The task. The output should be limited to the line holding "[19,587,69,600] Initially ->" and the lines after it through the end of the entries, each restated exactly.

Source material.

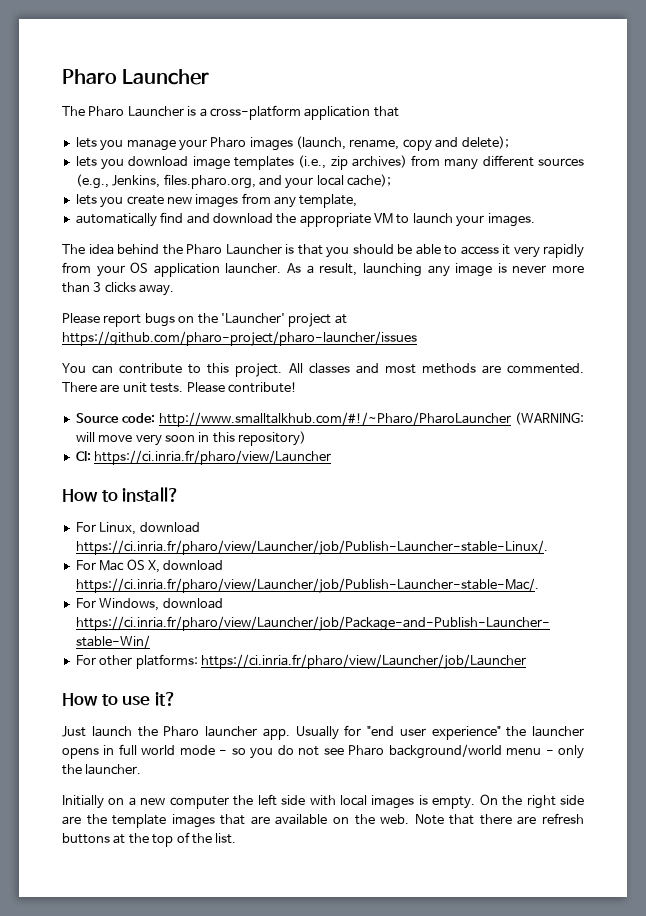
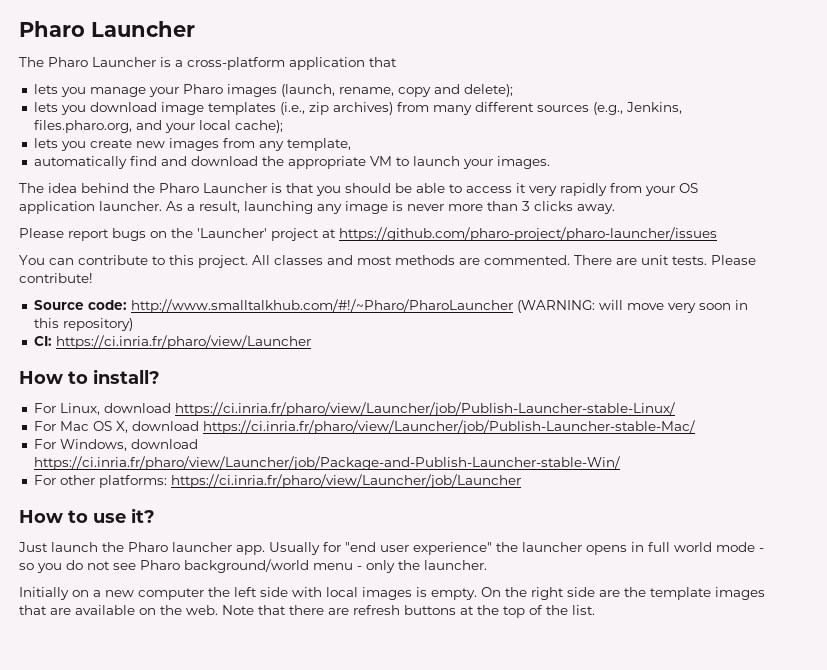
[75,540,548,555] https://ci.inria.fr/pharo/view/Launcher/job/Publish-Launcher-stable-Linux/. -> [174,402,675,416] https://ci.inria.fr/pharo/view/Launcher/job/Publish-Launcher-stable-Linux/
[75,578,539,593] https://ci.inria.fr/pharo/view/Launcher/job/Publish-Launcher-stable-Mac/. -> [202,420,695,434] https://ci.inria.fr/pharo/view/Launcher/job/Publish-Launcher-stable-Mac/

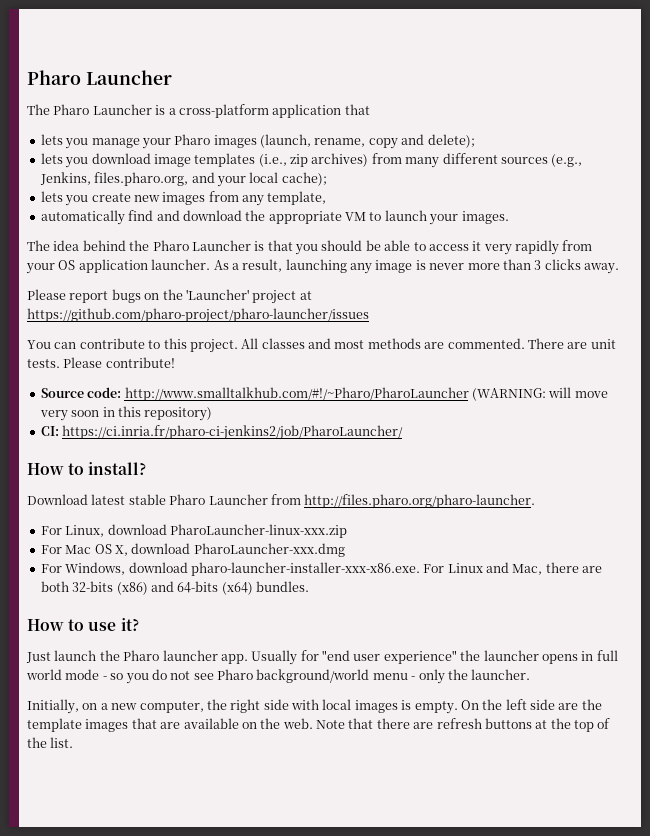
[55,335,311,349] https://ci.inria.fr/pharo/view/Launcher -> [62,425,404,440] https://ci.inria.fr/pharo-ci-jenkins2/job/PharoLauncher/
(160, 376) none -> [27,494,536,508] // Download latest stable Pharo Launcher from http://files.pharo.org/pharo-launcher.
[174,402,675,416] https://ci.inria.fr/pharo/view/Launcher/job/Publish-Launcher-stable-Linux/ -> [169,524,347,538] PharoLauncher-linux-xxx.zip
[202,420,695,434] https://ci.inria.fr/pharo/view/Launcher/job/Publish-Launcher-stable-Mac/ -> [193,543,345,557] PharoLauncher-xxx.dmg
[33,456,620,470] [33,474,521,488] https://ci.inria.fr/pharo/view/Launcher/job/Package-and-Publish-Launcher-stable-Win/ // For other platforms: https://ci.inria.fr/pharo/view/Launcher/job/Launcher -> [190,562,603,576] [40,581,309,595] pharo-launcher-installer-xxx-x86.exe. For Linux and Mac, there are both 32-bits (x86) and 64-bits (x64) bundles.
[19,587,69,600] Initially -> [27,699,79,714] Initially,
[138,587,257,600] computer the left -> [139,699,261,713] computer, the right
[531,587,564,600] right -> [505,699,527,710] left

Output for this exercise.
[19,587,69,600] Initially -> [27,699,79,714] Initially,
[138,587,257,600] computer the left -> [139,699,261,713] computer, the right
[531,587,564,600] right -> [505,699,527,710] left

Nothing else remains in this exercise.